── MATERIAL FOR THE TASK ──

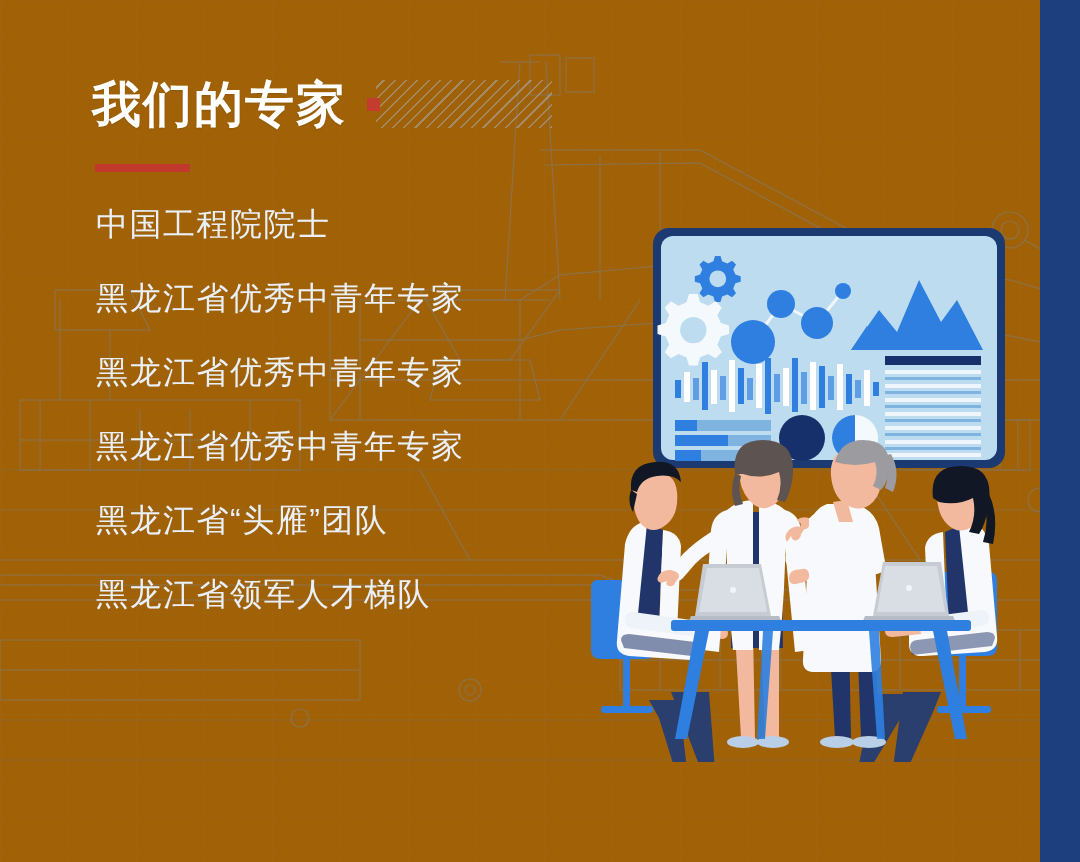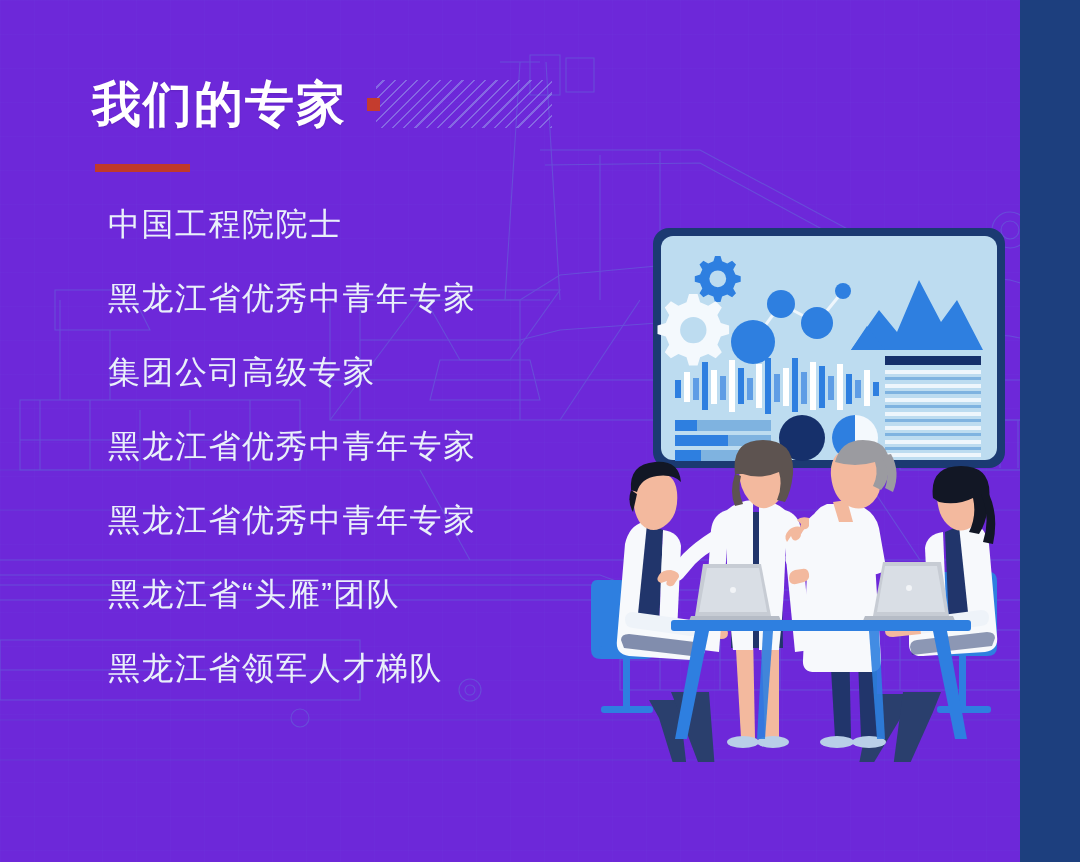--- a/index.html
+++ b/index.html
@@ -2,21 +2,21 @@
 <html><head>
 <meta charset="utf-8">
 <title>我们的专家</title>
 <style>
   html,body{margin:0;padding:0;}
   body{
     width:1080px;height:862px;overflow:hidden;
     background:#1d3f7e;
     font-family:"Liberation Sans","DejaVu Sans",sans-serif;
   }
-  #stage{position:relative;width:1020px;height:862px;overflow:hidden;background:#6d28d9;}
+  #stage{position:relative;width:1020px;height:862px;overflow:hidden;background:#a16207;padding-left:20px;}
 
   
   .bp-wrap{position:absolute;inset:0;opacity:.55;pointer-events:none;}
   .bp-grid{
     position:absolute;left:0;top:0;width:1080px;height:862px;
     background-image:
       linear-gradient(to right, rgba(110,165,235,.055) 1px, transparent 1px),
       linear-gradient(to bottom, rgba(110,165,235,.055) 1px, transparent 1px);
     background-size:34px 34px;
   }
@@ -39,21 +39,21 @@
     background-image:repeating-linear-gradient(
       -45deg,
       rgba(168,200,240,.40) 0px, rgba(168,200,240,.40) 1.6px,
       rgba(168,200,240,0) 1.6px, rgba(168,200,240,0) 8px);
     border:0;
   }
   .title-underline{
     width:95px;height:8px;background:#c0392b;margin-top:22px;margin-left:3px;
   }
 
-  .expert-list{list-style:none;margin:16px;padding:0;margin-top:36px;}
+  .expert-list{list-style:none;margin:4px;padding:0;margin-top:36px;}
   .expert-list li{
     color:#e9f0fa;font-size:32px;line-height:1;letter-spacing:1.5px;
     margin-bottom:42px;white-space:nowrap;font-weight:400;
   }
   .expert-list li:last-child{margin-bottom:0;}
 
   
   .illus{position:absolute;left:585px;top:222px;width:470px;height:540px;}
   .illus svg{display:block;}
 </style>
@@ -147,21 +147,20 @@
         <div class="accent-square"></div>
         <div class="hatch-box"></div>
       </div>
     </div>
 
     <div class="title-underline"></div>
 
     <ul class="expert-list">
       <li>中国工程院院士</li>
       <li>黑龙江省优秀中青年专家</li>
-      <li>集团公司高级专家</li>
       <li>黑龙江省优秀中青年专家</li>
       <li>黑龙江省优秀中青年专家</li>
       <li>黑龙江省“头雁”团队</li>
       <li>黑龙江省领军人才梯队</li>
     </ul>
   </div>
 
   <div class="illus">
     <svg width="470" height="540" viewBox="0 0 470 540">
 

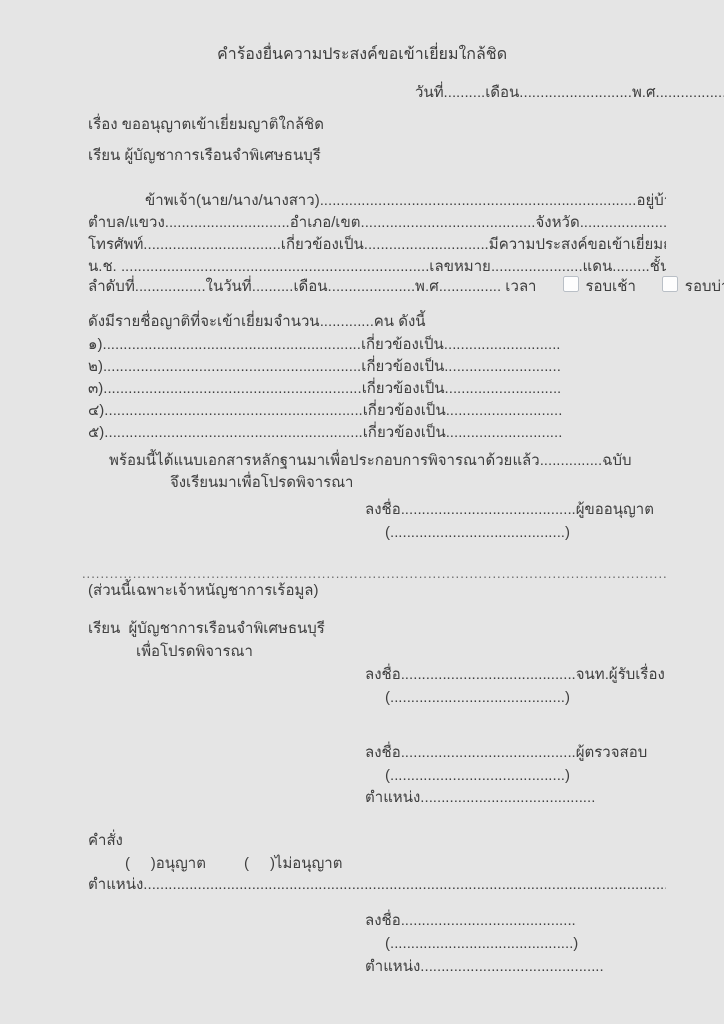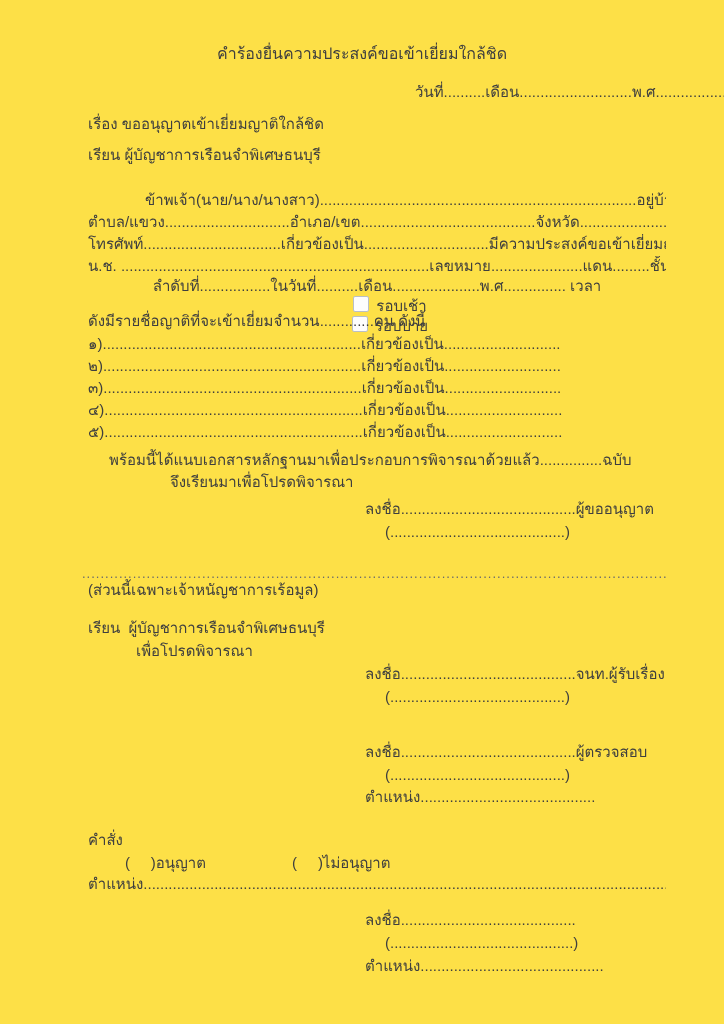--- a/index.html
+++ b/index.html
@@ -4,21 +4,21 @@
 <style>
   html, body {
     margin: 0;
     padding: 0;
     background: #ffffff;
   }
   .page {
     position: relative;
     width: 724px;
     height: 1024px;
-    background: #fde047;
+    background: #e5e5e5;
     font-family: "Liberation Sans", "DejaVu Sans", sans-serif;
     color: #3f3f3f;
     overflow: hidden;
   }
   .line {
     position: absolute;
     font-size: 15px;
     line-height: 20px;
     white-space: pre;
     color: #3f3f3f;
@@ -84,21 +84,21 @@
   <div class="line" style="left:88px; top:145px;">เรียน ผู้บัญชาการเรือนจำพิเศษธนบุรี</div>
 
   <div class="line clip" style="left:145px; top:190px; width:521px;">ข้าพเจ้า(นาย/นาง/นางสาว)............................................................................อยู่บ้านเลขที่...........</div>
 
   <div class="line clip" style="left:88px; top:212px; width:578px;">ตำบล/แขวง..............................อำเภอ/เขต..........................................จังหวัด..................................</div>
 
   <div class="line clip" style="left:88px; top:234px; width:578px;">โทรศัพท์.................................เกี่ยวข้องเป็น..............................มีความประสงค์ขอเข้าเยี่ยมญาติใกล้ชิด</div>
 
   <div class="line clip" style="left:88px; top:256px; width:578px;">น.ช. ..........................................................................เลขหมาย......................แดน.........ชั้น...........</div>
 
-  <div class="line flexline" style="left:88px; top:276px; width:578px;flex-direction:column;">
+  <div class="line flexline" style="left:88px; top:276px; width:578px;">
     <span>ลำดับที่.................ในวันที่..........เดือน.....................พ.ศ............... เวลา</span>
     <span class="cb-group">
       <span class="checkbox"></span>
       <span>รอบเช้า</span>
     </span>
     <span class="cb-group">
       <span class="checkbox"></span>
       <span>รอบบ่าย</span>
     </span>
   </div>
@@ -127,21 +127,21 @@
 
   <div class="line sig" style="top:664px;">ลงชื่อ..........................................จนท.ผู้รับเรื่อง</div>
   <div class="line paren" style="top:687px;">(..........................................)</div>
 
   <div class="line sig" style="top:742px;">ลงชื่อ..........................................ผู้ตรวจสอบ</div>
   <div class="line paren" style="top:765px;">(..........................................)</div>
   <div class="line sig" style="top:787px;">ตำแหน่ง..........................................</div>
 
   <div class="line" style="left:88px; top:830px;">คำสั่ง</div>
 
-  <div class="line flexline" style="left:125px; top:853px;gap:48px;">
+  <div class="line flexline" style="left:125px; top:853px;">
     <span>(     )อนุญาต</span>
     <span style="margin-left:38px;">(     )ไม่อนุญาต</span>
   </div>
 
   <div class="line clip" style="left:88px; top:874px; width:578px;">ตำแหน่ง..........................................................................................................................................................</div>
 
   <div class="line sig" style="top:910px;">ลงชื่อ..........................................</div>
   <div class="line paren" style="top:933px;">(............................................)</div>
   <div class="line sig" style="top:956px;">ตำแหน่ง............................................</div>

───

ASSIGNMENT
No picture should be included when the data are set down again exactly.

RESPONSE AREA
--- a/index.html
+++ b/index.html
@@ -2,21 +2,21 @@
 <html><head>
 <meta charset="utf-8">
 <title>我们的专家</title>
 <style>
   html,body{margin:0;padding:0;}
   body{
     width:1080px;height:862px;overflow:hidden;
     background:#1d3f7e;
     font-family:"Liberation Sans","DejaVu Sans",sans-serif;
   }
-  #stage{position:relative;width:1020px;height:862px;overflow:hidden;background:#6d28d9;}
+  #stage{position:relative;width:1020px;height:862px;overflow:hidden;background:#a16207;padding-left:20px;}
 
   
   .bp-wrap{position:absolute;inset:0;opacity:.55;pointer-events:none;}
   .bp-grid{
     position:absolute;left:0;top:0;width:1080px;height:862px;
     background-image:
       linear-gradient(to right, rgba(110,165,235,.055) 1px, transparent 1px),
       linear-gradient(to bottom, rgba(110,165,235,.055) 1px, transparent 1px);
     background-size:34px 34px;
   }
@@ -39,21 +39,21 @@
     background-image:repeating-linear-gradient(
       -45deg,
       rgba(168,200,240,.40) 0px, rgba(168,200,240,.40) 1.6px,
       rgba(168,200,240,0) 1.6px, rgba(168,200,240,0) 8px);
     border:0;
   }
   .title-underline{
     width:95px;height:8px;background:#c0392b;margin-top:22px;margin-left:3px;
   }
 
-  .expert-list{list-style:none;margin:16px;padding:0;margin-top:36px;}
+  .expert-list{list-style:none;margin:4px;padding:0;margin-top:36px;}
   .expert-list li{
     color:#e9f0fa;font-size:32px;line-height:1;letter-spacing:1.5px;
     margin-bottom:42px;white-space:nowrap;font-weight:400;
   }
   .expert-list li:last-child{margin-bottom:0;}
 
   
   .illus{position:absolute;left:585px;top:222px;width:470px;height:540px;}
   .illus svg{display:block;}
 </style>
@@ -147,21 +147,20 @@
         <div class="accent-square"></div>
         <div class="hatch-box"></div>
       </div>
     </div>
 
     <div class="title-underline"></div>
 
     <ul class="expert-list">
       <li>中国工程院院士</li>
       <li>黑龙江省优秀中青年专家</li>
-      <li>集团公司高级专家</li>
       <li>黑龙江省优秀中青年专家</li>
       <li>黑龙江省优秀中青年专家</li>
       <li>黑龙江省“头雁”团队</li>
       <li>黑龙江省领军人才梯队</li>
     </ul>
   </div>
 
   <div class="illus">
     <svg width="470" height="540" viewBox="0 0 470 540">
 

--- a/index.html
+++ b/index.html
@@ -4,21 +4,21 @@
 <style>
   html, body {
     margin: 0;
     padding: 0;
     background: #ffffff;
   }
   .page {
     position: relative;
     width: 724px;
     height: 1024px;
-    background: #fde047;
+    background: #e5e5e5;
     font-family: "Liberation Sans", "DejaVu Sans", sans-serif;
     color: #3f3f3f;
     overflow: hidden;
   }
   .line {
     position: absolute;
     font-size: 15px;
     line-height: 20px;
     white-space: pre;
     color: #3f3f3f;
@@ -84,21 +84,21 @@
   <div class="line" style="left:88px; top:145px;">เรียน ผู้บัญชาการเรือนจำพิเศษธนบุรี</div>
 
   <div class="line clip" style="left:145px; top:190px; width:521px;">ข้าพเจ้า(นาย/นาง/นางสาว)............................................................................อยู่บ้านเลขที่...........</div>
 
   <div class="line clip" style="left:88px; top:212px; width:578px;">ตำบล/แขวง..............................อำเภอ/เขต..........................................จังหวัด..................................</div>
 
   <div class="line clip" style="left:88px; top:234px; width:578px;">โทรศัพท์.................................เกี่ยวข้องเป็น..............................มีความประสงค์ขอเข้าเยี่ยมญาติใกล้ชิด</div>
 
   <div class="line clip" style="left:88px; top:256px; width:578px;">น.ช. ..........................................................................เลขหมาย......................แดน.........ชั้น...........</div>
 
-  <div class="line flexline" style="left:88px; top:276px; width:578px;flex-direction:column;">
+  <div class="line flexline" style="left:88px; top:276px; width:578px;">
     <span>ลำดับที่.................ในวันที่..........เดือน.....................พ.ศ............... เวลา</span>
     <span class="cb-group">
       <span class="checkbox"></span>
       <span>รอบเช้า</span>
     </span>
     <span class="cb-group">
       <span class="checkbox"></span>
       <span>รอบบ่าย</span>
     </span>
   </div>
@@ -127,21 +127,21 @@
 
   <div class="line sig" style="top:664px;">ลงชื่อ..........................................จนท.ผู้รับเรื่อง</div>
   <div class="line paren" style="top:687px;">(..........................................)</div>
 
   <div class="line sig" style="top:742px;">ลงชื่อ..........................................ผู้ตรวจสอบ</div>
   <div class="line paren" style="top:765px;">(..........................................)</div>
   <div class="line sig" style="top:787px;">ตำแหน่ง..........................................</div>
 
   <div class="line" style="left:88px; top:830px;">คำสั่ง</div>
 
-  <div class="line flexline" style="left:125px; top:853px;gap:48px;">
+  <div class="line flexline" style="left:125px; top:853px;">
     <span>(     )อนุญาต</span>
     <span style="margin-left:38px;">(     )ไม่อนุญาต</span>
   </div>
 
   <div class="line clip" style="left:88px; top:874px; width:578px;">ตำแหน่ง..........................................................................................................................................................</div>
 
   <div class="line sig" style="top:910px;">ลงชื่อ..........................................</div>
   <div class="line paren" style="top:933px;">(............................................)</div>
   <div class="line sig" style="top:956px;">ตำแหน่ง............................................</div>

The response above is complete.